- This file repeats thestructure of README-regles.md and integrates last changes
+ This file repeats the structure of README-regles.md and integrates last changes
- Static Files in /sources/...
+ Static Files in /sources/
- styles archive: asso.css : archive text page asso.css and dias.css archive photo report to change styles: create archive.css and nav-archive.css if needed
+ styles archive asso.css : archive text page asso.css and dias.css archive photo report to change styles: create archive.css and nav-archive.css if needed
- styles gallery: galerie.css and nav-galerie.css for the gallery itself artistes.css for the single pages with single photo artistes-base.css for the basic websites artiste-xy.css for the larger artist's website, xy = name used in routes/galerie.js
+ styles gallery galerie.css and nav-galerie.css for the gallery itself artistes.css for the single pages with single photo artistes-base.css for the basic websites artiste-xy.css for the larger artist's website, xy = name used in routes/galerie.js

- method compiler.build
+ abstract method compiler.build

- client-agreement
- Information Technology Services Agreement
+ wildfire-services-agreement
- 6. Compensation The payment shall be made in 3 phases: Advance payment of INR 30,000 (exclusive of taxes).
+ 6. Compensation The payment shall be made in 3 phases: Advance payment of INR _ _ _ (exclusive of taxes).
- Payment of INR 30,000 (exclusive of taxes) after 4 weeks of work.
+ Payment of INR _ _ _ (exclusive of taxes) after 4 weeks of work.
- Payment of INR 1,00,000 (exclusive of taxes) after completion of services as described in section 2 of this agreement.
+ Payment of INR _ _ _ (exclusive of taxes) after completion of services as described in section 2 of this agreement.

═══

#### [Exercise goal]
When the string "Advance" appears in a line of the records above, that line is to be copied.

#### [Solution below]
- 6. Compensation The payment shall be made in 3 phases: Advance payment of INR 30,000 (exclusive of taxes).
+ 6. Compensation The payment shall be made in 3 phases: Advance payment of INR _ _ _ (exclusive of taxes).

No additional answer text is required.